[Excerpts from a dataset]
BEGIN
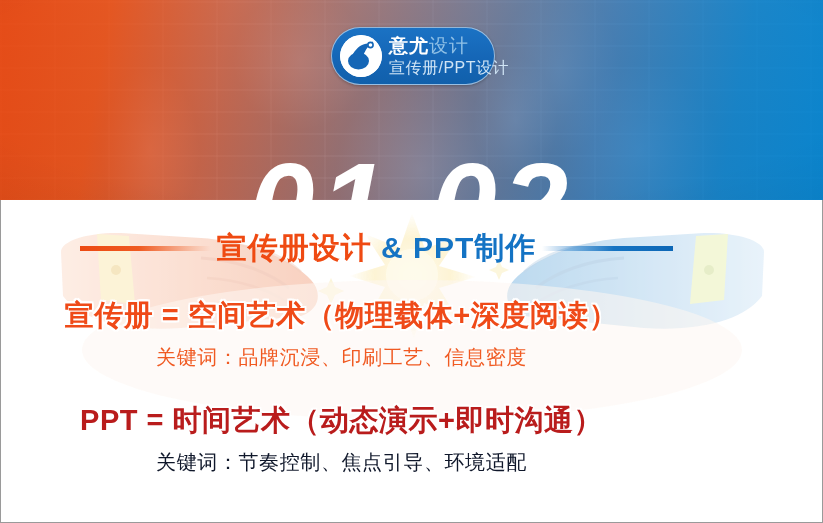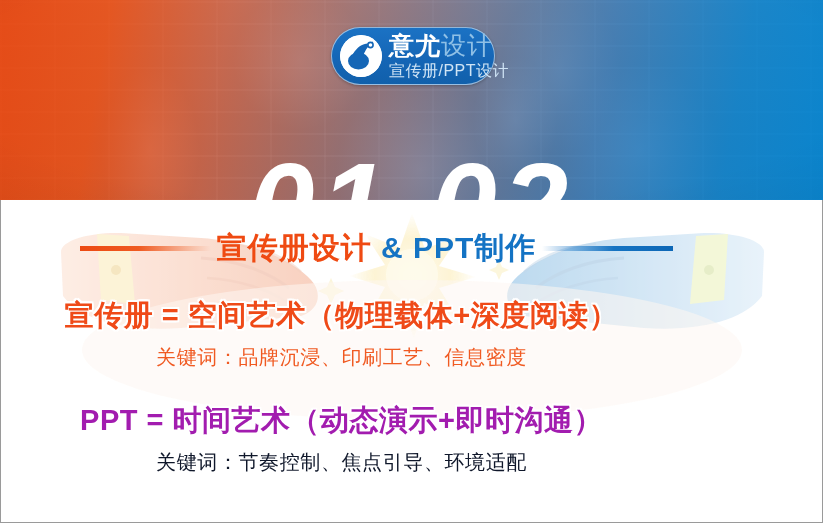--- a/index.html
+++ b/index.html
@@ -122,7 +122,7 @@
     line-height: 1;
   }
   .logo-main {
-    font-size: 25px;
+    font-size: 19px;
     font-weight: 700;
     color: #ffffff;
     letter-spacing: 1px;

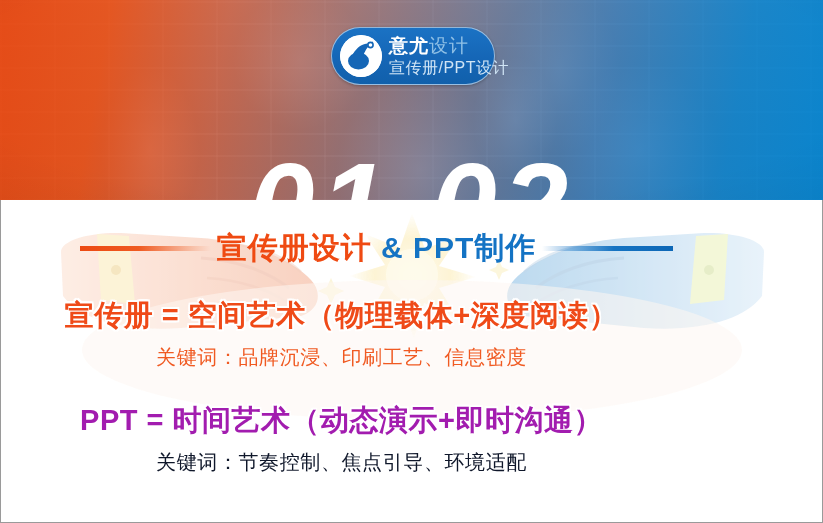--- a/index.html
+++ b/index.html
@@ -218,7 +218,7 @@
       -1.8px 0 0 #fff, 1.8px 0 0 #fff;
   }
   .stmt-blue {
-    color: #a21caf;
+    color: #b91c1c;
     text-shadow:
       -1.6px -1.6px 0 #fff,  1.6px -1.6px 0 #fff,
       -1.6px  1.6px 0 #fff,  1.6px  1.6px 0 #fff,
END
» **Requirement**: Return the preceding entries exactly, each word as given, but leave out any picture.

» **Exercise output**:
--- a/index.html
+++ b/index.html
@@ -122,7 +122,7 @@
     line-height: 1;
   }
   .logo-main {
-    font-size: 25px;
+    font-size: 19px;
     font-weight: 700;
     color: #ffffff;
     letter-spacing: 1px;

--- a/index.html
+++ b/index.html
@@ -218,7 +218,7 @@
       -1.8px 0 0 #fff, 1.8px 0 0 #fff;
   }
   .stmt-blue {
-    color: #a21caf;
+    color: #b91c1c;
     text-shadow:
       -1.6px -1.6px 0 #fff,  1.6px -1.6px 0 #fff,
       -1.6px  1.6px 0 #fff,  1.6px  1.6px 0 #fff,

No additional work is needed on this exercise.